Tossetta, Avellini, Licini, Giannubilo, Castellucci, and Marzioni: High Temperature Requirement A1 and Fibronectin: Two Possible Players in Placental Tissue Remodelling

High Temperature Requirement A1 and Fibronectin: Two Possible Players in Placental Tissue Remodelling


High temperature requirement A1 (HtrA1) is a secreted protease involved in placental development. Fibronectin (FN) is involved in important process such as wound healing, cell adhesion and spreading, growth, migration, and differentiation. The purpose of this study was to analyse the expression patterns of HtrA1 in relationship to FN and to the key growth zones of placenta such as mesenchymal villi as well as cell islands and cell columns. We demonstrated that FN and HtrA1 are localized in the placental key growth zones suggesting a pivotal role in maintaining the balance among the molecules involved in the placental development and differentiation.
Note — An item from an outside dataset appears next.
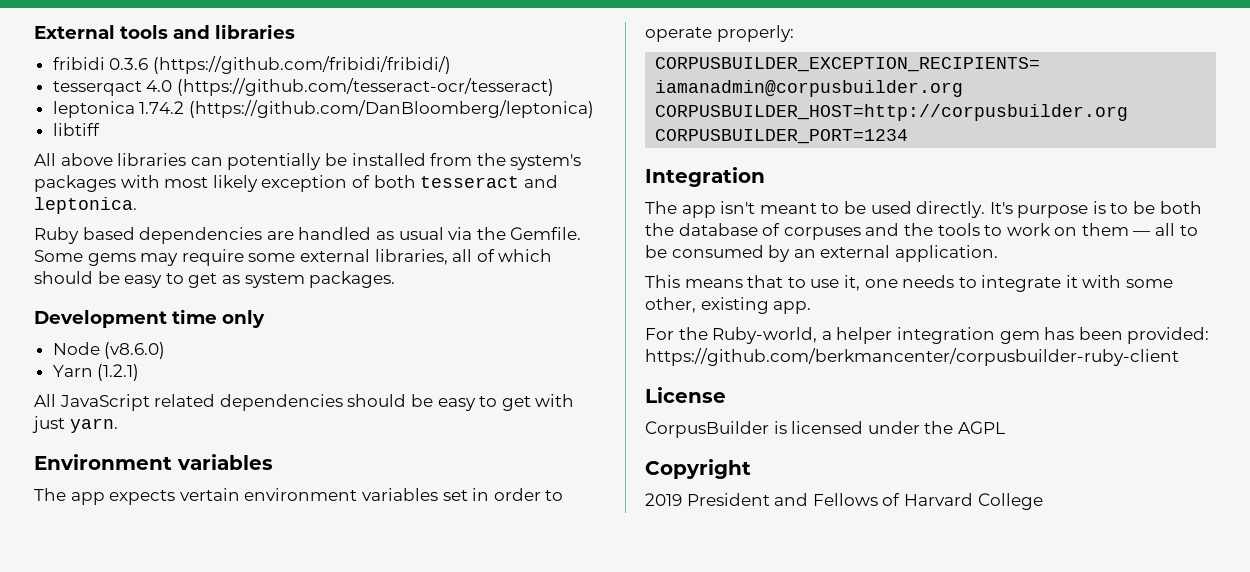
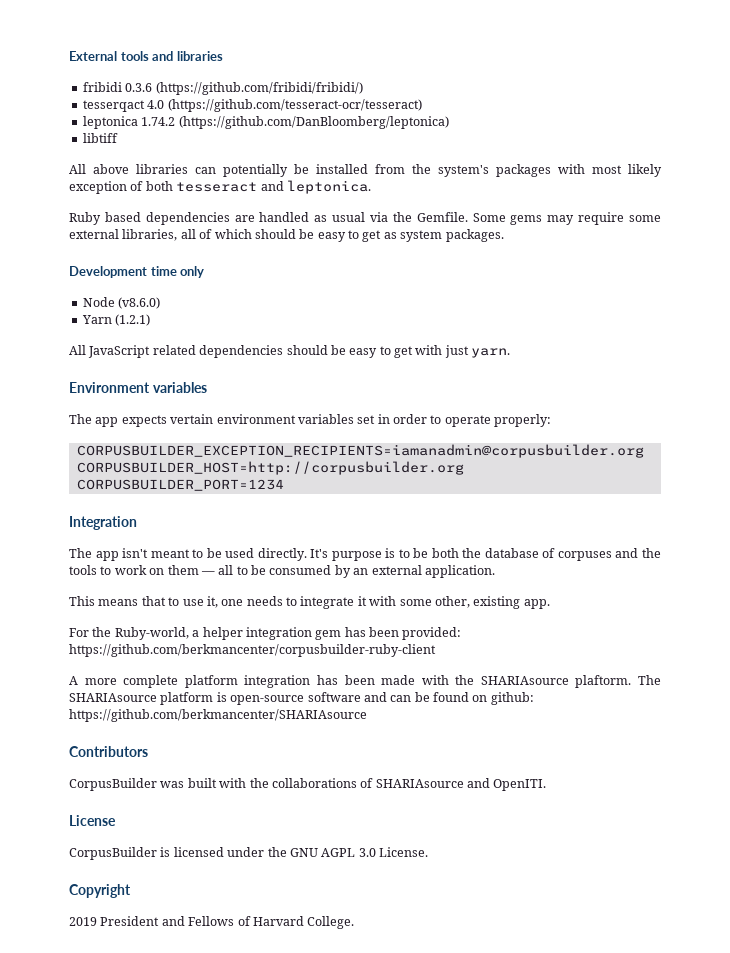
(1179, 357) none -> [69,675,661,688] [69,692,534,705] [69,709,367,722] [69,746,148,757] [69,778,547,791] // A more complete platform integration has been made with the SHARIAsource plaftorm. The SHARIAsource platform is open-source software and can be found on github: https://github.com/berkmancenter/SHARIAsource // Contributors // CorpusBuilder was built with the collaborations of SHARIAsource and OpenITI.
(954, 427) none -> [289,848,318,857] GNU
(1005, 427) none -> [358,847,428,857] 3.0 License.
[977,493,1043,510] College -> [307,916,355,929] College.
High temperature requirement A1 (HtrA1) is a secreted protease involved in the degradation of extracellular matrix (ECM) proteins1-3 and it is involved in the development of many organs.4 In particular, HtrA1 was detected during placental development.5-7 In addition, HtrA1 has been implicated in placental diseases such as: hydatidiform mole, choriocarcinoma6 and preeclampsia.8 The altered expression of HtrA1 in these pathologies suggests a possible role of this protein in tissue restructuring and /or remodelling, particularly in the key growth zones of placenta such mesenchymal villi as well as cell islands and cell columns.9,10 Placental development and differentiation is also characterized by the presence of fibrinoid.11 One fibrinoid component is fibronectin (FN), a 230-270 kD multidomain glycoprotein and an essential component of the ECM. FN is involved in important process such as wound healing, cell adhesion and spreading, growth, migration, and differentiation.12 The purpose of this study was to analyse the expression patterns of HtrA1 in relationship to FN and to the key growth zones of placenta during the first trimester of gestation.

Materials and Methods


Placental tissues were obtained from 11 women undergoing voluntary termination of pregnancy at 8 (n=1), 9 (n=3), 10 (n=3), 11 (n=2) and 12 (n=2) weeks of gestation (first trimester). Placental samples were fixed overnight in 4% neutral buffered formalin at 4°C then, embedded in paraffin. Pregnant women gave their informed consent to collect placentas and membrane specimens (Division of Obstetrics and Gynaecology, Polytechnic University of Marche). This study was approved by the committee on investigations involving human subjects (Università Politecnica delle Marche, Italy). To the best of our knowledge, there was no pathology affecting placental structure or function. The procedures followed for the collection of samples were in accordance with the Helsinki Declaration of 1975, as revised in 2000.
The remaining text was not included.